Maar mijn opoe deed dus in die tijd, ik heb het over midden jaren zestig, ook aan (de voorloper van) sociale media. En dat net zoals nu, ook niet altijd klopte blijkt ook uit dit verhaal. Sociale media. Je zou bijna denken dan we nooit anders kenden.

Het heeft natuurlijk vele voordelen. Informatie is heel snel gedeeld en als het moet zo aan de andere kant van de wereld. Daar zit natuurlijk best een risico in. Voor de fun dingen, zaken met een knipoog niet zo erg. Maar helaas is ook alle narigheid van de afgelopen tijd ook reden voor een hoop lieden om de sociale media maar te gebruiken voor ongenuanceerd schelden. Vaak gaat een bericht viraal, soms zelfs bewust en daar wordt dan massaal op gereageerd. Zonder dat er ook maar enige vorm van controle plaatsvindt. Dat roept weer tegenreacties op en voor je het weet is er weer één bak haat gecreëerd. Dat is dan één schaduwkant.

Een andere is dat, vooral veel jongeren van deze tijd, zowel in de gewone als de virtuele wereld leven. Dat zie je helaas veel terug in het verkeer.
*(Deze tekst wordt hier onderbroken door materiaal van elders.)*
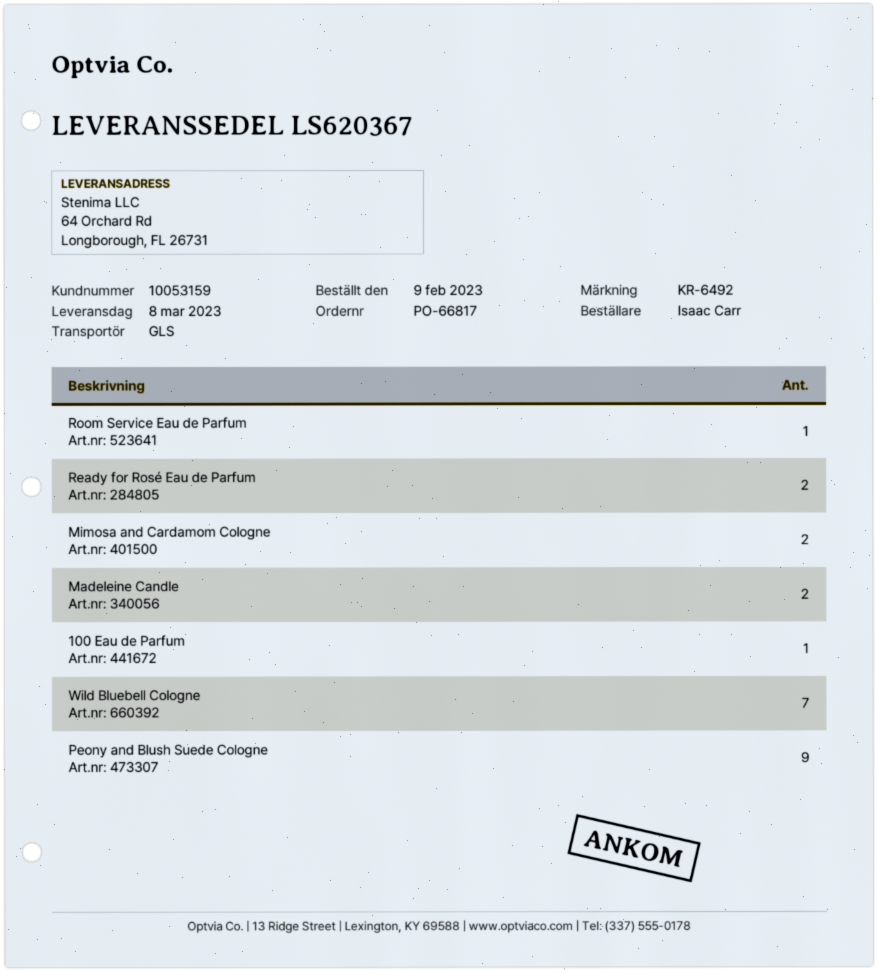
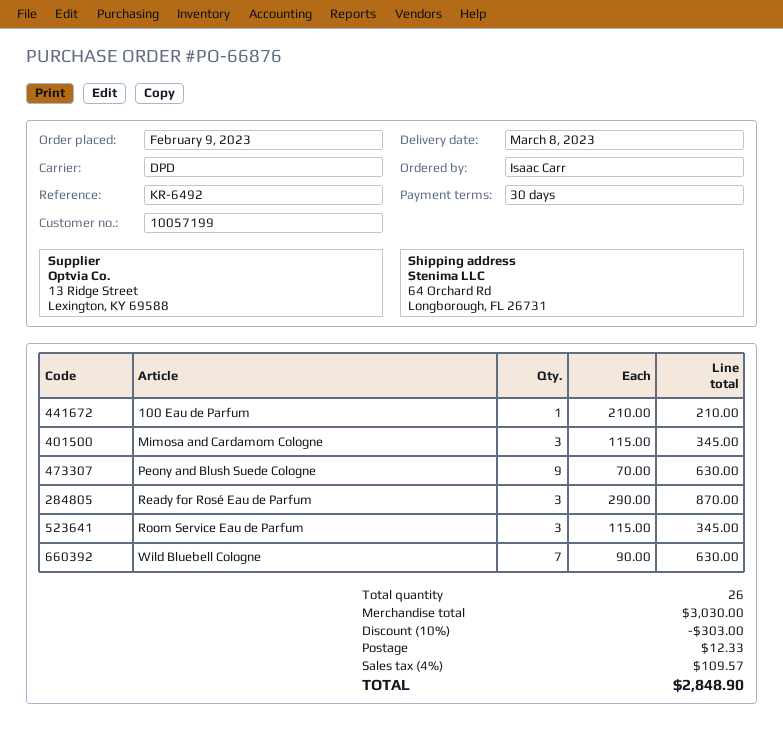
order number: PO-66817 -> PO-66876
customer number: 10053159 -> 10057199
shipping method: GLS -> DPD
Room Service Eau de Parfum: 1 -> 3
Ready for Rosé Eau de Parfum: 2 -> 3
Mimosa and Cardamom Cologne: 2 -> 3
Madeleine Candle: 2 -> none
Uiteraard zijn ook veel appende volwassenen niet uit te vlakken, maar toevallig gisteren nog moest ik fors op de claxon en een schreeuw geven, om de jonge jongen, die helemaal zijn eigen wereld leek te leven en al append op de linker weghelft op me af reed. Ik maar me grote zorgen over deze groeiende groep.

 Maar terug naar mijn opoe.

Zij woonde in de Tweede Nassaustraat, schuin boven het café waar later Bolle Jan zou komen.
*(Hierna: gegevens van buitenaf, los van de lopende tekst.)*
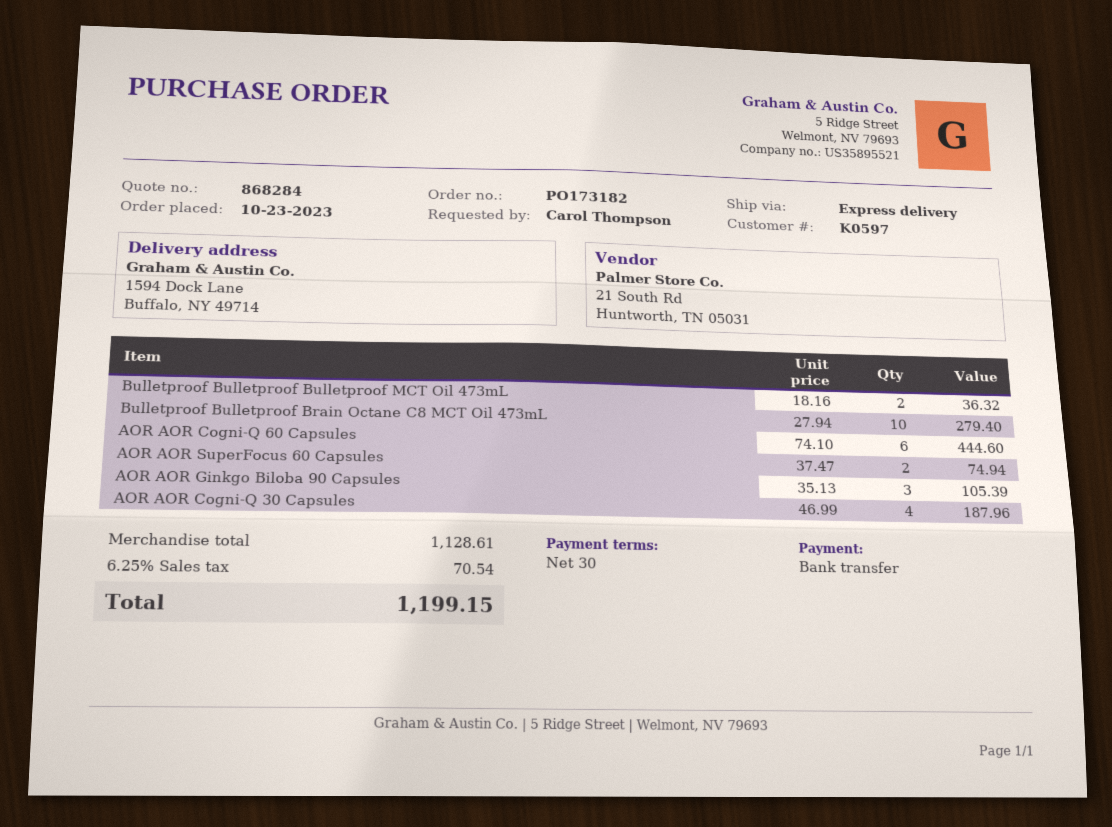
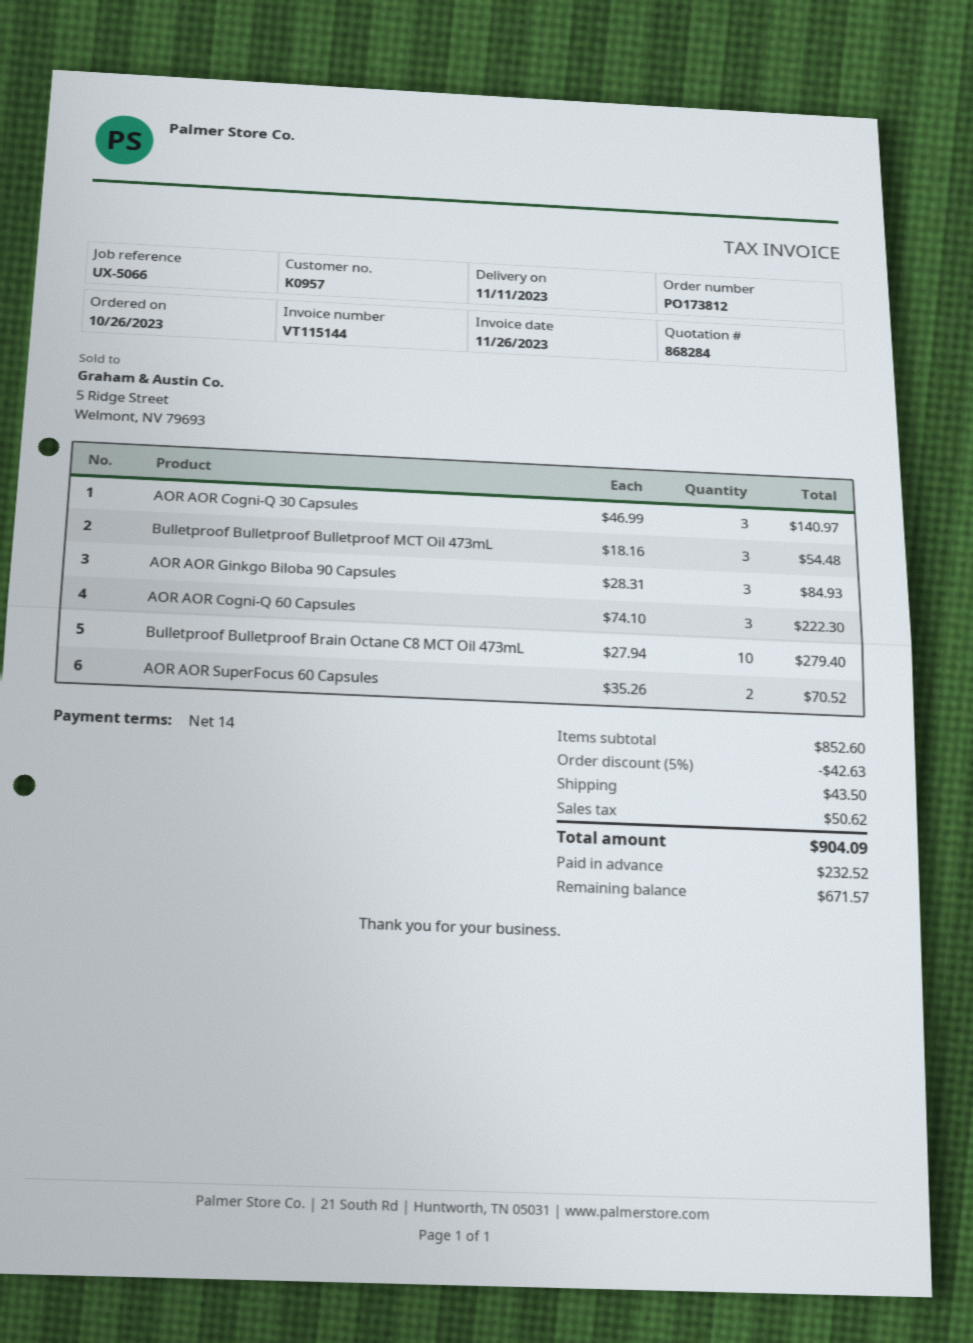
order number: PO173182 -> PO173812
order date: 2023-10-23 -> 2023-10-26
payment terms: 30 days -> 14 days
customer number: K0597 -> K0957
Bulletproof Bulletproof Bulletproof MCT Oil 473mL: 2 x 18.16 = 36.32 -> 3 x 18.16 = 54.48
AOR AOR Cogni-Q 60 Capsules: 6 x 74.10 = 444.60 -> 3 x 74.10 = 222.30
AOR AOR SuperFocus 60 Capsules: 2 x 37.47 = 74.94 -> 2 x 35.26 = 70.52
AOR AOR Ginkgo Biloba 90 Capsules: 3 x 35.13 = 105.39 -> 3 x 28.31 = 84.93
AOR AOR Cogni-Q 30 Capsules: 4 x 46.99 = 187.96 -> 3 x 46.99 = 140.97
subtotal: 1128.61 -> 852.60
discount: none -> 5% = 42.63
shipping: none -> 43.50
tax: 70.54 -> 50.62
total: 1199.15 -> 904.09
Bolle Jan, de vader van René Froger, speelde daar zijn ‘schuine’ liedjes. René Froger was daar als jochie van 19 als barkeeper werkzaam en mocht af en toe zijn Tom Jones en Andre Hazesnummers zingen. We weten inmiddels hoe het René vergaan is. In mijn latere leven kwam ik nog wel eens bij Bolle Jan.

Maar opoe woonde dus best op een mooie stek, zo boven de kroeg.  Ze had op de eerste etage goed zicht op de brug over de De Wittenkade. Het was in die tijd heel gebruikelijk dat (vooral oude vrouwen) aan hun raam een spiegeltje hadden hangen, een zogenaamd spionnetje.

Formeel bedoeld om te kijken wie er voor de deur stond bij aanbellen, maar die spionnetjes waren te draaien zodat de hele buurt zo’n beetje overzien kon worden. En omdat opoe ‘slecht ter been’ was bracht zij vele uren voor het raam door, kijkend in de hele buurt. Omdat er meer opoes waren, had je aan die mensen een aardige nieuwsbron. Was wel even handig om datgene wat ze zagen even te checken op waarheid. Wat eigenlijk bij de huidige sociale media ook geen kwaad zou kunnen.

De Tweede Nassaustraat ligt in de Staatsliedenbuurt. Ik heb wel eens vaker op deze pagina geschreven dat daar mijn roots liggen. De Staatsliedenbuurt grenst bijna aan de Jordaan.

Wij kwamen voor mijn idee best vaak bij opoe. Bedenk dat het een tijd was, waarin lang niet iedereen TV had, laat staat een telefoon thuis. Informatie werd op verjaardagen en andere bijeenkomsten thuis gedeeld. En nieuwtjes werden uitgewisseld en weer verder gedeeld op latere tijdstippen (zie hier het delen cq retweeten uit de sixties).

 Op enig moment waren mijn ouders daar op visite. Opoe zat op haar gebruikelijke stek voor het raam in een ouderwetse leunstoel. Opoe kwam met het bericht dat mijnheer Jansen was overleden.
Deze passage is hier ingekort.